## EXERCISE INSTRUCTIONS
Each record below is to be copied word for word, with pictures removed.

## MATERIAL FOR THE TASK
○ ○ ○ ○ ○ ○ ○
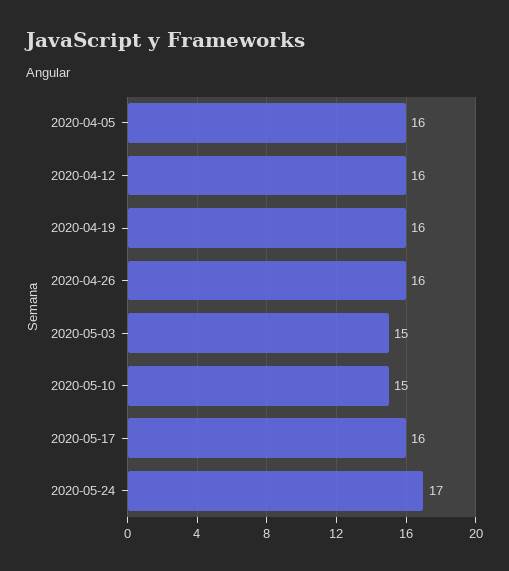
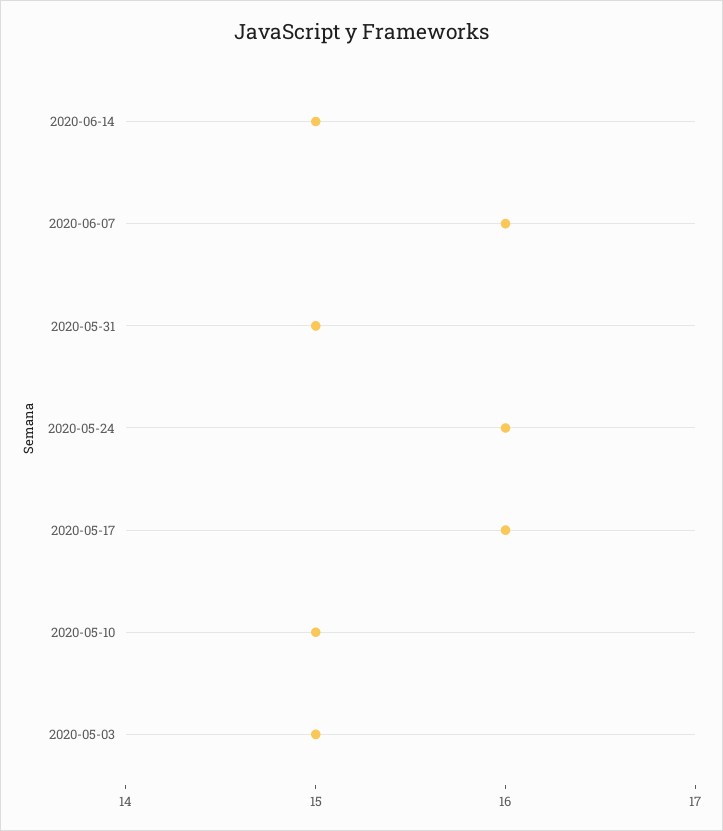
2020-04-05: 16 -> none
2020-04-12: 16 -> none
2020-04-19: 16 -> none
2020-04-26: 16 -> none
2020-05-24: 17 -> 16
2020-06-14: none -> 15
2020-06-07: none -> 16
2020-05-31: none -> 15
○ ○ ○ ○ ○ ○ ○
## REPLY TO THE TASK
2020-04-05: 16 -> none
2020-04-12: 16 -> none
2020-04-19: 16 -> none
2020-04-26: 16 -> none
2020-05-24: 17 -> 16
2020-06-14: none -> 15
2020-06-07: none -> 16
2020-05-31: none -> 15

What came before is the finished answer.